*REQUIREMENT*: Once you reach the line containing "OCEANBROAD: 2 x" in the entries below, write out that line and each one after it down to the line containing "Collar con nombre", exactly and with nothing added.
● ● ● ● ●
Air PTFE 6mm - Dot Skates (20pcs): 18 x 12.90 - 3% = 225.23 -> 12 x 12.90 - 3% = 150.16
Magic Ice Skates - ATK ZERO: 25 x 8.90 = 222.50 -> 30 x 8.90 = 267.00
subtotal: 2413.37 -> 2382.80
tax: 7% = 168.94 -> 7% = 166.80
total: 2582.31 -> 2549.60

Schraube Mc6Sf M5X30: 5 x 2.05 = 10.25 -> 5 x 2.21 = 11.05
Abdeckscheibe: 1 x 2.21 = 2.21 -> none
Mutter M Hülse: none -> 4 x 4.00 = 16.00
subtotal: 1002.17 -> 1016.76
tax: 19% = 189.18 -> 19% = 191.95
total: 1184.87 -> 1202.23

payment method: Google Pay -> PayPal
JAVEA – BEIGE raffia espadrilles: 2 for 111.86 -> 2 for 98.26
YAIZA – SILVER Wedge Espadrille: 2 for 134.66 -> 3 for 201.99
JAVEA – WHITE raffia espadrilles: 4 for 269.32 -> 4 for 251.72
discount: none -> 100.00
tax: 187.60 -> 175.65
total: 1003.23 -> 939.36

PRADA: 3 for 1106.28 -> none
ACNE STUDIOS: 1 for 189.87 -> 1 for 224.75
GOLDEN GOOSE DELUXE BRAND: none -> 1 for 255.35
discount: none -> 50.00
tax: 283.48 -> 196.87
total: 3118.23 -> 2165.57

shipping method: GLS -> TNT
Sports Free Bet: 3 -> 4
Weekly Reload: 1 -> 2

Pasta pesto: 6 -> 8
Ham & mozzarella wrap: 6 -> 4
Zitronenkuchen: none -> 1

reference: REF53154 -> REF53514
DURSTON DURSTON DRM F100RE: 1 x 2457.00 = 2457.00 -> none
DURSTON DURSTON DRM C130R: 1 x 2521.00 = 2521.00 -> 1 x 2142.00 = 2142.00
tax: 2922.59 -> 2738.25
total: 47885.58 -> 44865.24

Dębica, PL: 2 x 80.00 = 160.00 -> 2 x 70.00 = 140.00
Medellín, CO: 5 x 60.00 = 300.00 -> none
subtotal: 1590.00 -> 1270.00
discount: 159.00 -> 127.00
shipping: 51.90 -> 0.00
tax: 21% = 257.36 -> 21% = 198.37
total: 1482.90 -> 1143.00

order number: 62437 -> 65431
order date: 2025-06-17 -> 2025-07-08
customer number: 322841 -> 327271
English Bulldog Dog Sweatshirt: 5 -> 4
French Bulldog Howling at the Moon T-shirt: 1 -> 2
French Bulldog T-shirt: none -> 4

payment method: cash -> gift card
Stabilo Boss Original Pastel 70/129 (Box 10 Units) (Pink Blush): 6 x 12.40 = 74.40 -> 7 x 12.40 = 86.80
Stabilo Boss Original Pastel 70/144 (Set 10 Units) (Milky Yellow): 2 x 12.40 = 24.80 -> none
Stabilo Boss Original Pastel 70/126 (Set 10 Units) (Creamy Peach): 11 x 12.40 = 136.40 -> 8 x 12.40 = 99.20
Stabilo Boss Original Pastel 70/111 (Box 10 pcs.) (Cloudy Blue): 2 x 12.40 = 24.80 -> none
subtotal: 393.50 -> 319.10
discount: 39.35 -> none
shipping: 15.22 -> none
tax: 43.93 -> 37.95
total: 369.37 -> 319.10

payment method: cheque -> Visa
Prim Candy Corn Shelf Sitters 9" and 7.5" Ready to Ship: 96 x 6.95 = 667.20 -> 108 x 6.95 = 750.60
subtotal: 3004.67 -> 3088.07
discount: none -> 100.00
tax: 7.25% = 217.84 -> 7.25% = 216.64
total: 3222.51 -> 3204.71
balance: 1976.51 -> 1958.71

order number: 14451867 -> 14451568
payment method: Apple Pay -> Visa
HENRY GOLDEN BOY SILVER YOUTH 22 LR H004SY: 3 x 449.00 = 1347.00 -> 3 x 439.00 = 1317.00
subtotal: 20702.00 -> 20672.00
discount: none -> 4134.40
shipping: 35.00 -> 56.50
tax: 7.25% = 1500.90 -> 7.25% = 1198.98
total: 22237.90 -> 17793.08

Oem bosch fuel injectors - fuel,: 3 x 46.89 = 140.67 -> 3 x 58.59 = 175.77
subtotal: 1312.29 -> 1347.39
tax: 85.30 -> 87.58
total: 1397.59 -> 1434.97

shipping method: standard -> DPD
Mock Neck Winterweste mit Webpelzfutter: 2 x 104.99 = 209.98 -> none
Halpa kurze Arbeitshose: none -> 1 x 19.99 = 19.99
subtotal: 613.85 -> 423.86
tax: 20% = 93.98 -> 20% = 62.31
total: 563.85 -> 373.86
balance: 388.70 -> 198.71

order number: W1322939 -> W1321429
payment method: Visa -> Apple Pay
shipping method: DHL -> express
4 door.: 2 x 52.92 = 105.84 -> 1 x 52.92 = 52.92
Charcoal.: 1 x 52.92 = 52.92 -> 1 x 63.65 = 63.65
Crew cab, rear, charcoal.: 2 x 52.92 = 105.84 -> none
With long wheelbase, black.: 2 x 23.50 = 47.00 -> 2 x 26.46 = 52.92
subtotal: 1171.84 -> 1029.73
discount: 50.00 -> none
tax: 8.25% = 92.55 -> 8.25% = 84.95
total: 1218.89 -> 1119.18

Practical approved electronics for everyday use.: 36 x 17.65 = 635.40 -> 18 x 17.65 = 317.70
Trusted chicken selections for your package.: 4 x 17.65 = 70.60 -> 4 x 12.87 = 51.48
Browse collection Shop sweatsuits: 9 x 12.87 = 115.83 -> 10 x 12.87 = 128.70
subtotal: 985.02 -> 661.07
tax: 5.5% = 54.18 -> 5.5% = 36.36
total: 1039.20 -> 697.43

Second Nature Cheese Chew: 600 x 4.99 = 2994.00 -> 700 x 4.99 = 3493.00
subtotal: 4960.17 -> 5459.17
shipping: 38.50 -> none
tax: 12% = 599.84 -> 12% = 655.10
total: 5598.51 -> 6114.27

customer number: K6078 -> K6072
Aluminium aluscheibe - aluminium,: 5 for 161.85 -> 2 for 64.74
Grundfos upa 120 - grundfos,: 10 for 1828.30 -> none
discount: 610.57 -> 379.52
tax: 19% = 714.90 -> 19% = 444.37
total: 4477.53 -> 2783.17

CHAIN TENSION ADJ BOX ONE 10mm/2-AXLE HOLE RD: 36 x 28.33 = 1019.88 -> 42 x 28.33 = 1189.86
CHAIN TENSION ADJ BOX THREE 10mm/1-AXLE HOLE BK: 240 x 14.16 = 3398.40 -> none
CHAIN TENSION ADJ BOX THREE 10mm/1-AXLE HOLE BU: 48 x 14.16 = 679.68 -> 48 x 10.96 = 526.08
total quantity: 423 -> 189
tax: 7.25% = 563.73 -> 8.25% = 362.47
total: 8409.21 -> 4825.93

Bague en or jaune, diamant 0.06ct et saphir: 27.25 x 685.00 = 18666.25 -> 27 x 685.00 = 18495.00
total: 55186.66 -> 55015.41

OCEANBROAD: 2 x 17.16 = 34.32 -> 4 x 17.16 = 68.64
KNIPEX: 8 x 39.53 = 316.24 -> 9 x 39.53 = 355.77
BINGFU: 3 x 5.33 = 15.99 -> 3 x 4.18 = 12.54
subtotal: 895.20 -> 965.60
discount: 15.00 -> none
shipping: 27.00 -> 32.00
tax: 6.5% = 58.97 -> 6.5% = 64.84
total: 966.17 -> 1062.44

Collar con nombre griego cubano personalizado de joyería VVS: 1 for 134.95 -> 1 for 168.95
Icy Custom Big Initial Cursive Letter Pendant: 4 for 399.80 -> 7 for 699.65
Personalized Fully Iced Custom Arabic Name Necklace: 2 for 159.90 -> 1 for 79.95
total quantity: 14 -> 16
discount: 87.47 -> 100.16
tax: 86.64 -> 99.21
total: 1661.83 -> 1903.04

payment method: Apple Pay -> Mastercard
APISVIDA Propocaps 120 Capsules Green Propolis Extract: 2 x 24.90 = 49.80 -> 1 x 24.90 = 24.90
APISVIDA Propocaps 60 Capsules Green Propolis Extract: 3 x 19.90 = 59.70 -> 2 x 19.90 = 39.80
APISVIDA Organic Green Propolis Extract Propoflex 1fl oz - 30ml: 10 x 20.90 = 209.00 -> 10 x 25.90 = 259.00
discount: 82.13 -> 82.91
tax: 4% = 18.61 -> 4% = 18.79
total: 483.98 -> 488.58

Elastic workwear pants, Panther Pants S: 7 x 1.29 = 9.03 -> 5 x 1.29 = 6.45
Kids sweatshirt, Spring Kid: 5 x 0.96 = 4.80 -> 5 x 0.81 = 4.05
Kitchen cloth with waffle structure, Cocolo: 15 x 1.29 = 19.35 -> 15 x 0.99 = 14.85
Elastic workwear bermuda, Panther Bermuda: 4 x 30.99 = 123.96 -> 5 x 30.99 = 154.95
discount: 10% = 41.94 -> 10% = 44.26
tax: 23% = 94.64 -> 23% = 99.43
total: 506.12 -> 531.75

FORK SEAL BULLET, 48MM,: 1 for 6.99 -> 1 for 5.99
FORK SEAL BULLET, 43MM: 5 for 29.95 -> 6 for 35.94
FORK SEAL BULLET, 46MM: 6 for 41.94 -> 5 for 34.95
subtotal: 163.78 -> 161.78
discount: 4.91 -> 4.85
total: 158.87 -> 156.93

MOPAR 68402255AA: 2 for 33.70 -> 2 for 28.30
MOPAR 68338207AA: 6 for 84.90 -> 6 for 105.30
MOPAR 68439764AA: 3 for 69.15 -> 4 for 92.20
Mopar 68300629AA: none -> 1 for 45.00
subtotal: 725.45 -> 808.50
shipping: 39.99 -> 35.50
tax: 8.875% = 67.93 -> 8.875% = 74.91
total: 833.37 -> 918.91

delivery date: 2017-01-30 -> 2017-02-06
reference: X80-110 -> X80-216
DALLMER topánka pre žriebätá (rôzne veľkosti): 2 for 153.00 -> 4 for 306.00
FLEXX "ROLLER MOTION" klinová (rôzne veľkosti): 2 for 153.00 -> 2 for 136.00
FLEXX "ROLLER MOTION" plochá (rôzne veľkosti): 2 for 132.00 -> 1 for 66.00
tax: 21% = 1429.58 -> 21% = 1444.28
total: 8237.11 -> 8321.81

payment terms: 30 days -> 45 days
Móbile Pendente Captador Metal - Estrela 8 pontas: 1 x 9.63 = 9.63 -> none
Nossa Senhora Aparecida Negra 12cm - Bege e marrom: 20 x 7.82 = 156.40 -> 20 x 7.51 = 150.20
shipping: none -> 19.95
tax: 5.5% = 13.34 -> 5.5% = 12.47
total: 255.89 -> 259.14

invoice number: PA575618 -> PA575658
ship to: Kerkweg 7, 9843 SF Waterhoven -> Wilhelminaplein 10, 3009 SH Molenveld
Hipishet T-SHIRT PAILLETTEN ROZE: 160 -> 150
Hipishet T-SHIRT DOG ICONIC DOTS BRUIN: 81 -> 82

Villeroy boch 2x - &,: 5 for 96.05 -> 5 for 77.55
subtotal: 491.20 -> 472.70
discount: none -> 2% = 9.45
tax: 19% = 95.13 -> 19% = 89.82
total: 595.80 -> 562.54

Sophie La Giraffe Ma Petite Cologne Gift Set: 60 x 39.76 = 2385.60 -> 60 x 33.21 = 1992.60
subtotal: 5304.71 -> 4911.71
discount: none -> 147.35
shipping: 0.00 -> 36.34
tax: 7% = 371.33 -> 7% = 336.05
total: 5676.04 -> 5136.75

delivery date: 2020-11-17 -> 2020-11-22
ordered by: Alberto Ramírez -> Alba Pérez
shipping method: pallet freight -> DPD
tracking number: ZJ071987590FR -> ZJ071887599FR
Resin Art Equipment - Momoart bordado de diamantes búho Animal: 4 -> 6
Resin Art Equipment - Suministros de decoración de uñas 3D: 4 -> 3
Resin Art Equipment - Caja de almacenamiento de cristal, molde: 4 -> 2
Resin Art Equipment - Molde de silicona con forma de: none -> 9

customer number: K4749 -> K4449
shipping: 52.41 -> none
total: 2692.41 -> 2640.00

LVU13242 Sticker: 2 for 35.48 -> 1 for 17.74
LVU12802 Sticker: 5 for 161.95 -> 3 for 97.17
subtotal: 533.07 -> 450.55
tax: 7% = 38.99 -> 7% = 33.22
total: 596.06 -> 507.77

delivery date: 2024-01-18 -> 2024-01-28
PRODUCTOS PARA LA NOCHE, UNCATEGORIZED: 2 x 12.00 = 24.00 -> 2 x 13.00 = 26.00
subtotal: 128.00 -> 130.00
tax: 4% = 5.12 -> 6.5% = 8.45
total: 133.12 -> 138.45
● ● ● ● ●
*TASK OUTPUT*:
OCEANBROAD: 2 x 17.16 = 34.32 -> 4 x 17.16 = 68.64
KNIPEX: 8 x 39.53 = 316.24 -> 9 x 39.53 = 355.77
BINGFU: 3 x 5.33 = 15.99 -> 3 x 4.18 = 12.54
subtotal: 895.20 -> 965.60
discount: 15.00 -> none
shipping: 27.00 -> 32.00
tax: 6.5% = 58.97 -> 6.5% = 64.84
total: 966.17 -> 1062.44

Collar con nombre griego cubano personalizado de joyería VVS: 1 for 134.95 -> 1 for 168.95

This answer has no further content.